Search the data for the word "aula" and copy every line that contains it.

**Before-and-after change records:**
=== Section Start ===

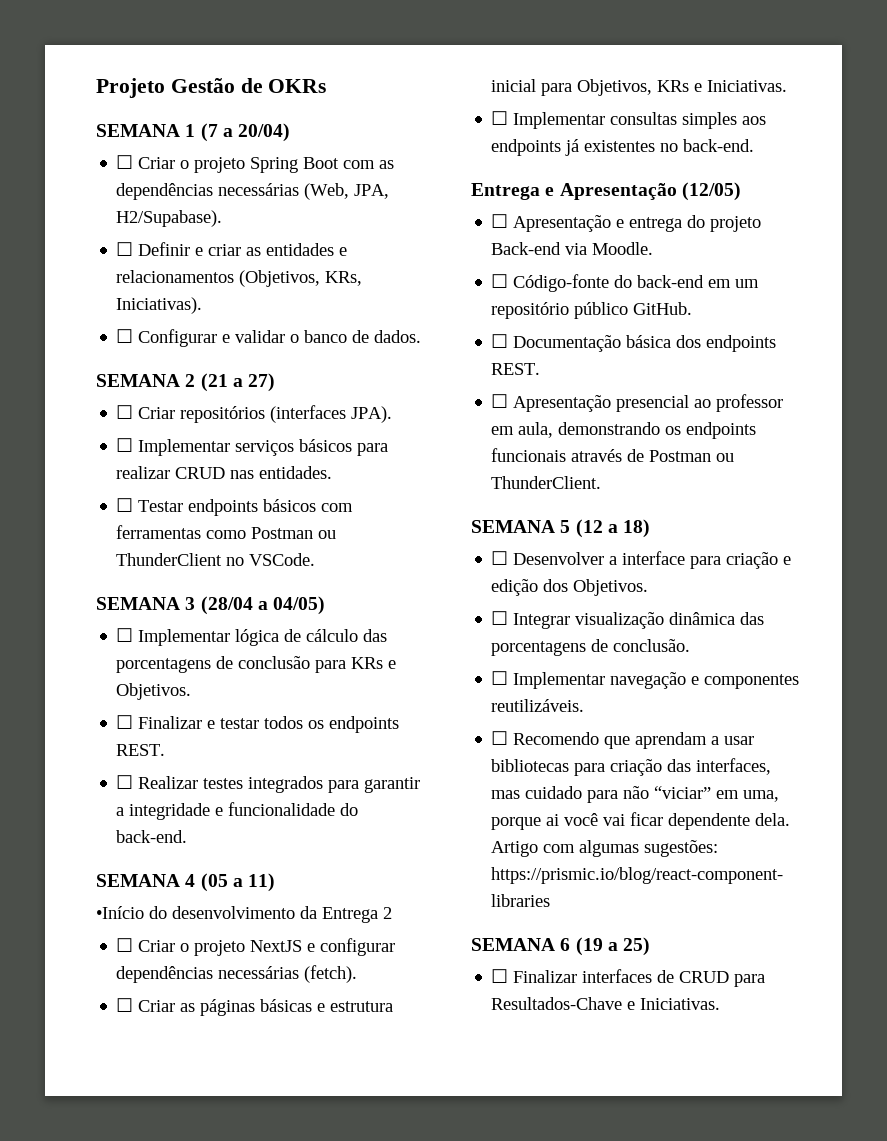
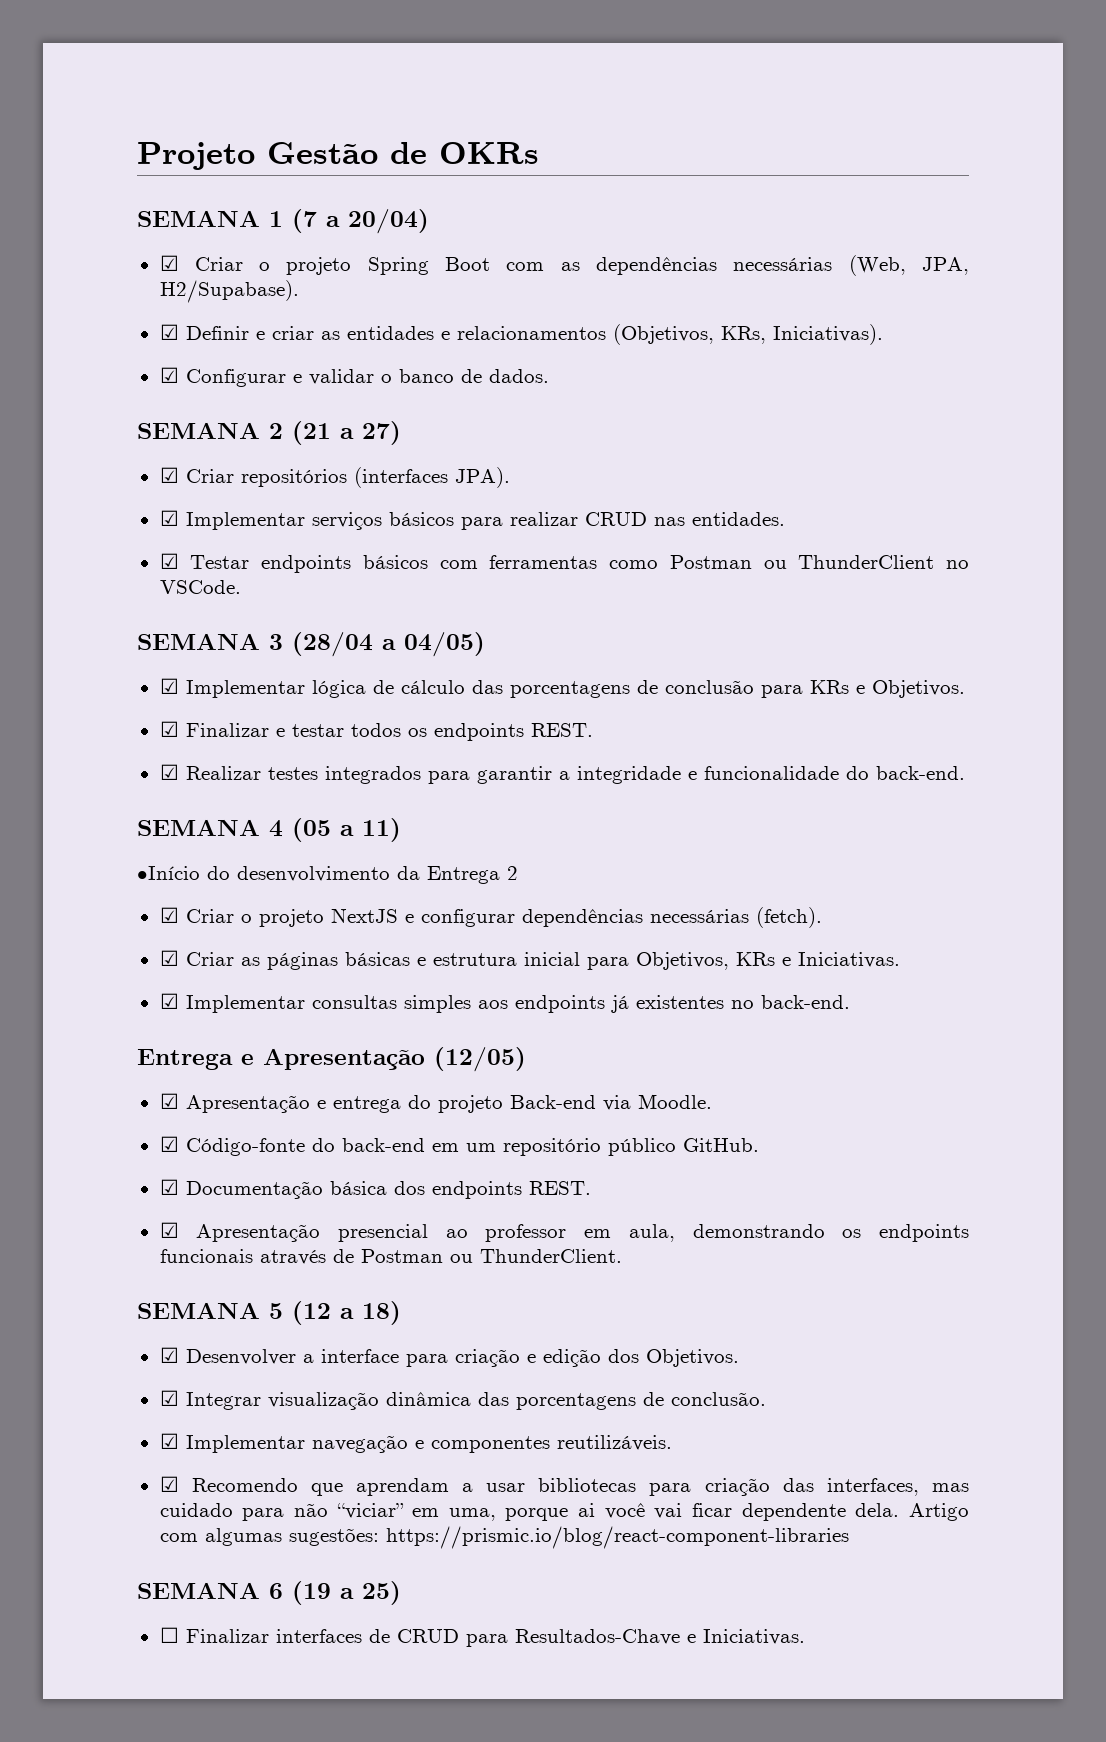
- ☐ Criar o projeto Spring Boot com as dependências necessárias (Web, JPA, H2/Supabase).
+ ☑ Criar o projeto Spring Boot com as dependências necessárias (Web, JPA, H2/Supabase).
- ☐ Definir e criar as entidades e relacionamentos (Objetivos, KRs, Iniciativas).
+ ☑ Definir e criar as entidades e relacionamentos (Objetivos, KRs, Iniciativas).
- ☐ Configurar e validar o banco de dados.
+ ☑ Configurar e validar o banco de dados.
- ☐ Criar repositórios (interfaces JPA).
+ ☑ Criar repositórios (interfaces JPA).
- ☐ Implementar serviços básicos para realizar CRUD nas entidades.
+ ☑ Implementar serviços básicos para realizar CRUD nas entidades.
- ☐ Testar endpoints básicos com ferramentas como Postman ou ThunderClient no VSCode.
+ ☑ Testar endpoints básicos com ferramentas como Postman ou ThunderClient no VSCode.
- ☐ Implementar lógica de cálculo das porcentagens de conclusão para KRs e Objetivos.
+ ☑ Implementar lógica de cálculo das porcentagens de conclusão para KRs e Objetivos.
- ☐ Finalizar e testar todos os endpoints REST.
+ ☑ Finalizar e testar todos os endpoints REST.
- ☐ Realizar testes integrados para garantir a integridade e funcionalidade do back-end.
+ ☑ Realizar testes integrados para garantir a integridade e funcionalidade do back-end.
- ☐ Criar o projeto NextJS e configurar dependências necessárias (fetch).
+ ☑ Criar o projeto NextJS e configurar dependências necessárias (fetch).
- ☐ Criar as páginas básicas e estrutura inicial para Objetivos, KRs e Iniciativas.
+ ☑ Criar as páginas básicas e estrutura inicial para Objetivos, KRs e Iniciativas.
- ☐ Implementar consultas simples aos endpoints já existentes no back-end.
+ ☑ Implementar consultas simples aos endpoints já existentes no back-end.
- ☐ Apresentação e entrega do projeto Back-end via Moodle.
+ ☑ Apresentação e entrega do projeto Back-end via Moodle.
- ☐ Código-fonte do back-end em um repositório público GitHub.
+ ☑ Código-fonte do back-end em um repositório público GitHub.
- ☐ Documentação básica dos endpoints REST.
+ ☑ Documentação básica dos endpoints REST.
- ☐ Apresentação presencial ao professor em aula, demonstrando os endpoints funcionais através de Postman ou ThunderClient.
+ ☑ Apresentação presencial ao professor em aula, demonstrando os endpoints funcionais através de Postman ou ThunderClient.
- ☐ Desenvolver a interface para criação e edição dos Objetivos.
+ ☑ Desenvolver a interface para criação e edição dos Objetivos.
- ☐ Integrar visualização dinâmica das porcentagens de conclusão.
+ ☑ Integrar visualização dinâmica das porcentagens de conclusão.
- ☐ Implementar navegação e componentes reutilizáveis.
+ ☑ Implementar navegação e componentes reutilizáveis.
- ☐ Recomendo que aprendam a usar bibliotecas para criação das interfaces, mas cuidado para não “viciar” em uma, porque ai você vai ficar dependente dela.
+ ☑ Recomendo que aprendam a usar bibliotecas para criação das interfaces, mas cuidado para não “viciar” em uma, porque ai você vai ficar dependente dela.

=== Section End ===
=== Section Start ===

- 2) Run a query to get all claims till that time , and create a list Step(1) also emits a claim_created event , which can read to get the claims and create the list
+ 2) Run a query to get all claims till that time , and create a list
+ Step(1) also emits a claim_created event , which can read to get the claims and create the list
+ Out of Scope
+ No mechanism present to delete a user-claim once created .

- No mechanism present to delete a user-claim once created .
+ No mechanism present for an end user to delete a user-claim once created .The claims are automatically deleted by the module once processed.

=== Section End ===

**COMPLETED EXERCISE:**
- ☐ Apresentação presencial ao professor em aula, demonstrando os endpoints funcionais através de Postman ou ThunderClient.
+ ☑ Apresentação presencial ao professor em aula, demonstrando os endpoints funcionais através de Postman ou ThunderClient.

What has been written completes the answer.